WORK INSTRUCTIONS —
Lift out, unaltered, the lines of the material below between the line holding "export till shapefil" and the line holding "som .csv ifrån Excel", counting both.

[[ DATA EXTRACT, beginning ]]

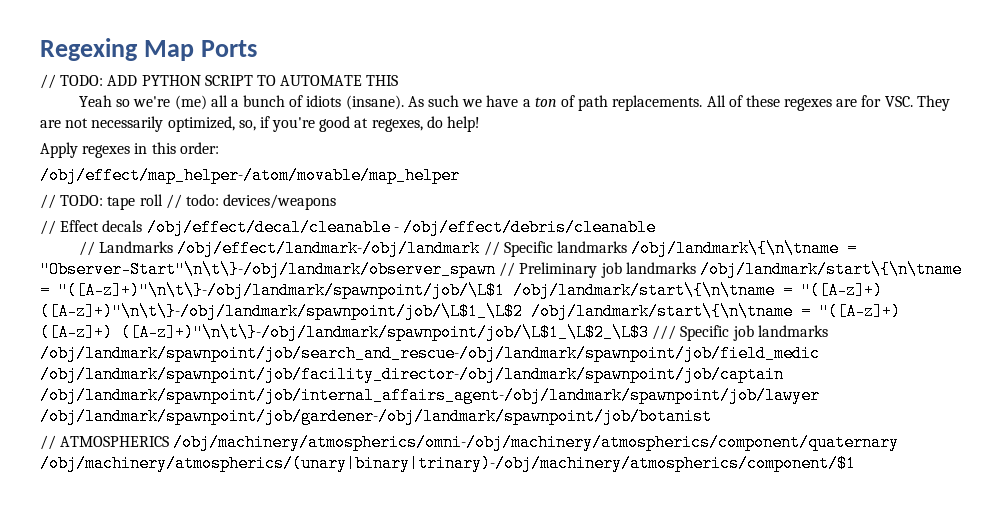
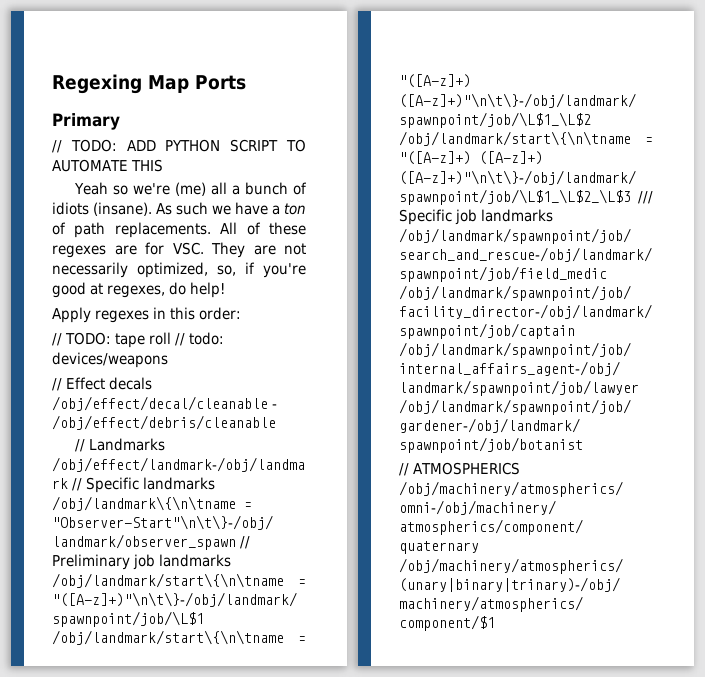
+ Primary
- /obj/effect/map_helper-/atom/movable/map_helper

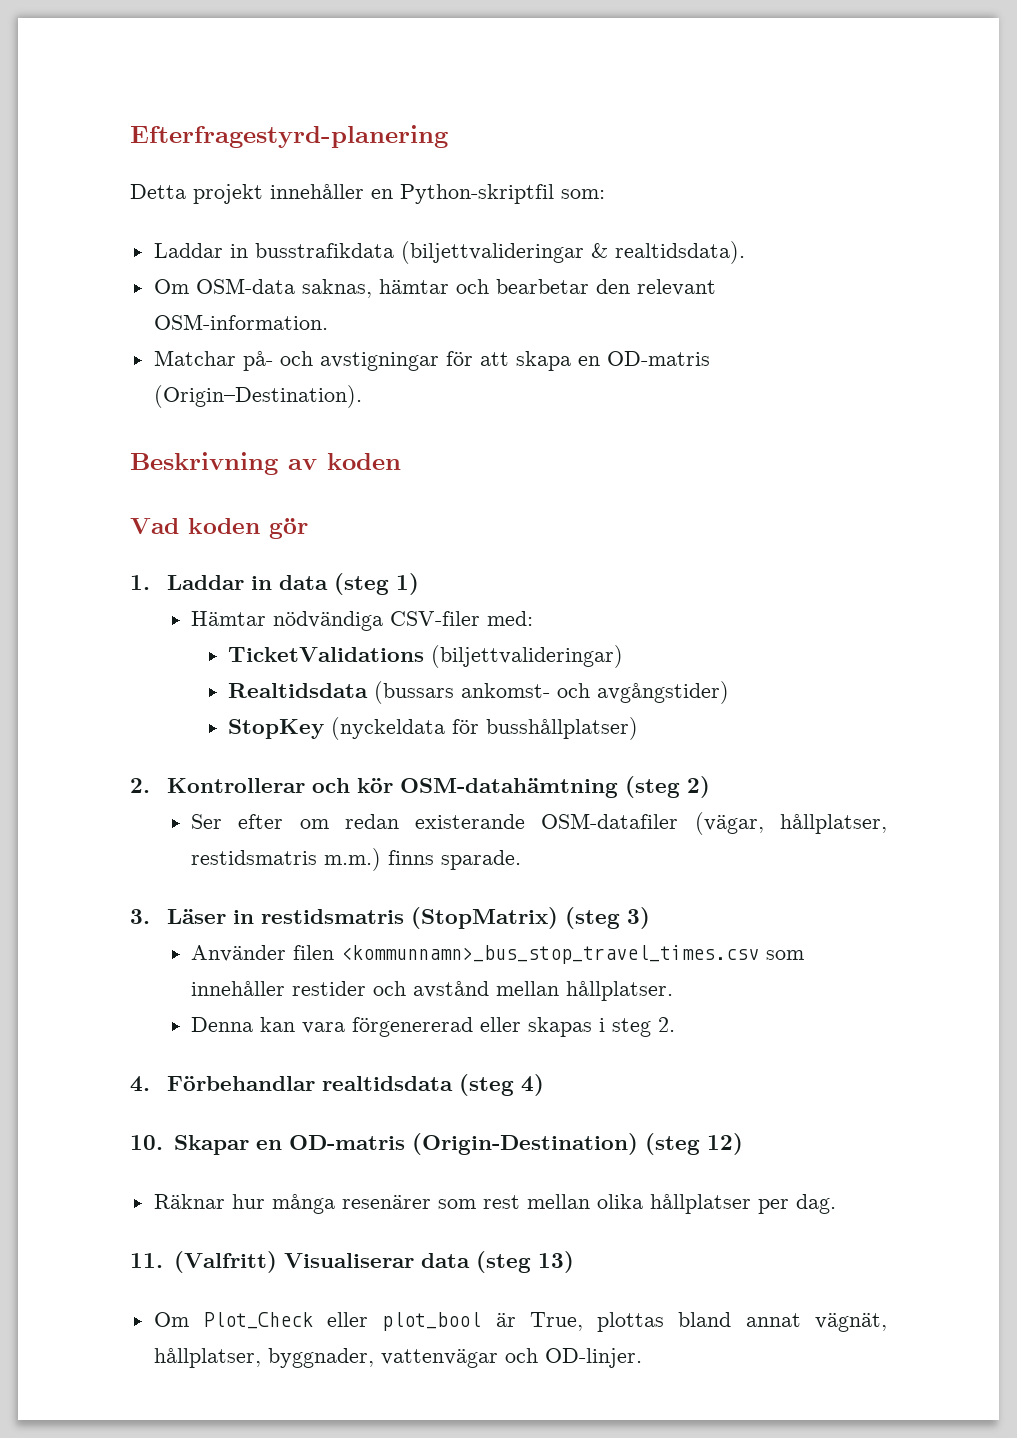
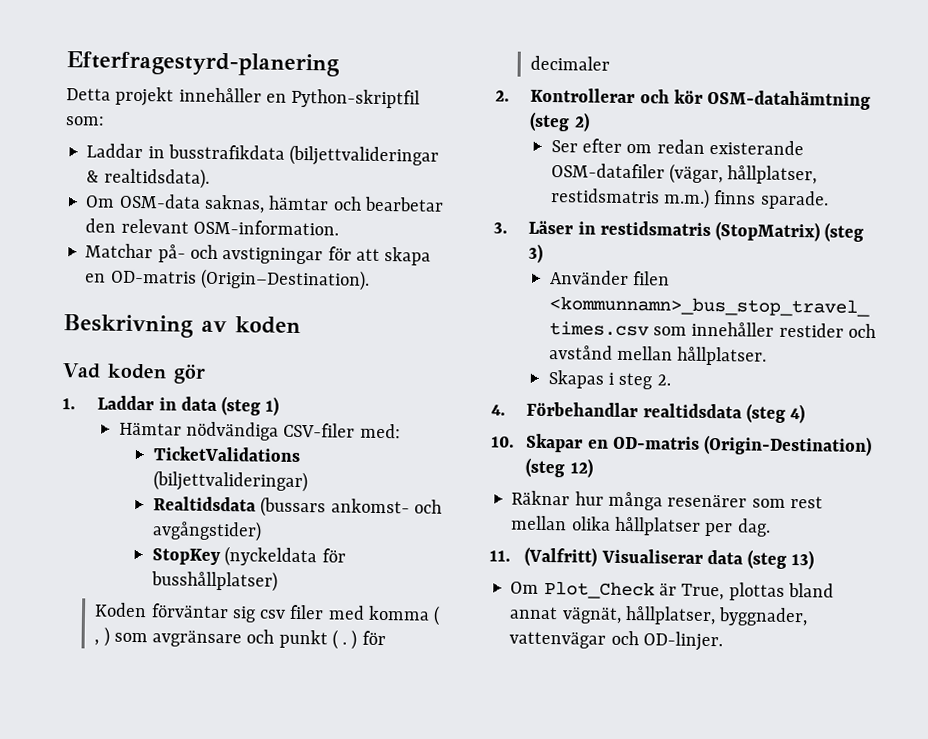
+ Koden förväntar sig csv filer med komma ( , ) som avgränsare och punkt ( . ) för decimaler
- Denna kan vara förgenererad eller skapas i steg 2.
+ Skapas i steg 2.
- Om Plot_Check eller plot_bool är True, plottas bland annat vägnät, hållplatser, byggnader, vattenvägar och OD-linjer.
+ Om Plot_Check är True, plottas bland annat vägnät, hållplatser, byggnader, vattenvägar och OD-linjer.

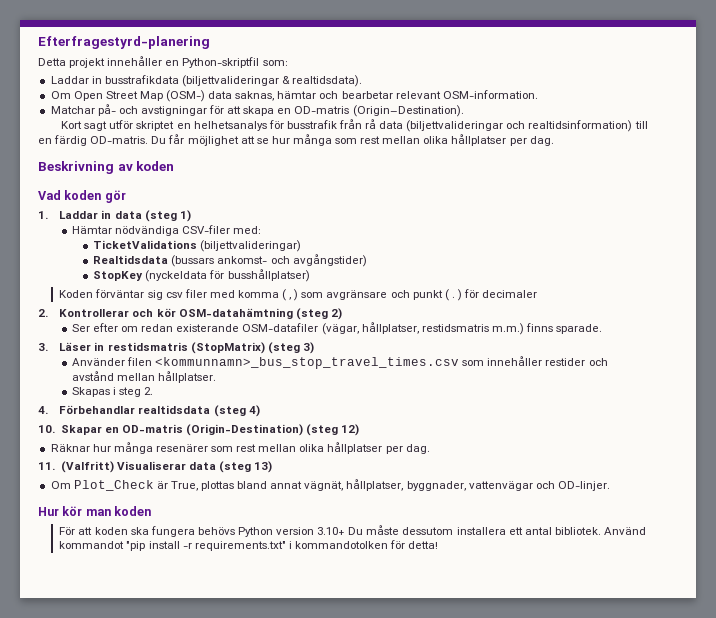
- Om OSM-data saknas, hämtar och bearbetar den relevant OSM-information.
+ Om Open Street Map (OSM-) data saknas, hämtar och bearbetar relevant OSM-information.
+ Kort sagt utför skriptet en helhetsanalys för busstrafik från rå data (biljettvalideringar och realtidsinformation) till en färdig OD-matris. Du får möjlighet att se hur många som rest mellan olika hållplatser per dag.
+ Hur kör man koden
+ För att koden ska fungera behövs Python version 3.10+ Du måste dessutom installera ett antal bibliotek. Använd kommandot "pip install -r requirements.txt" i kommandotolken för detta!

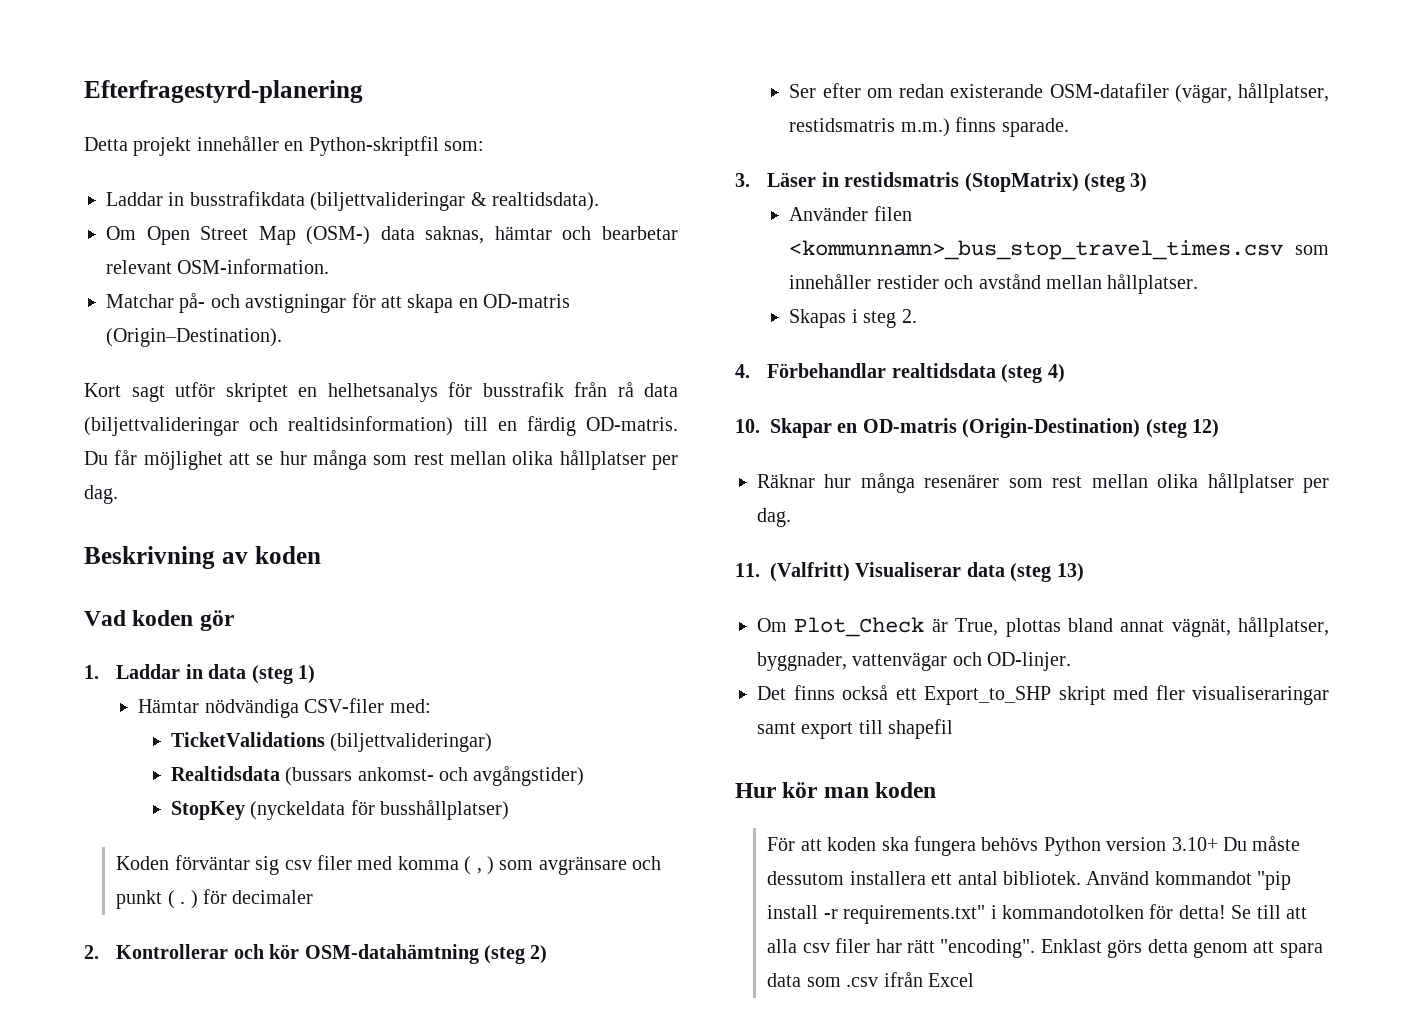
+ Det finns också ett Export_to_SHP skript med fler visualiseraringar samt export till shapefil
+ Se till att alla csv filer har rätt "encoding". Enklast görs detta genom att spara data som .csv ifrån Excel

[[ DATA EXTRACT, end ]]
[[ DATA EXTRACT, beginning ]]

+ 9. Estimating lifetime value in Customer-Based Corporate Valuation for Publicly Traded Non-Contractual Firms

[[ DATA EXTRACT, end ]]

WRITTEN RESPONSE —
+ Det finns också ett Export_to_SHP skript med fler visualiseraringar samt export till shapefil
+ Se till att alla csv filer har rätt "encoding". Enklast görs detta genom att spara data som .csv ifrån Excel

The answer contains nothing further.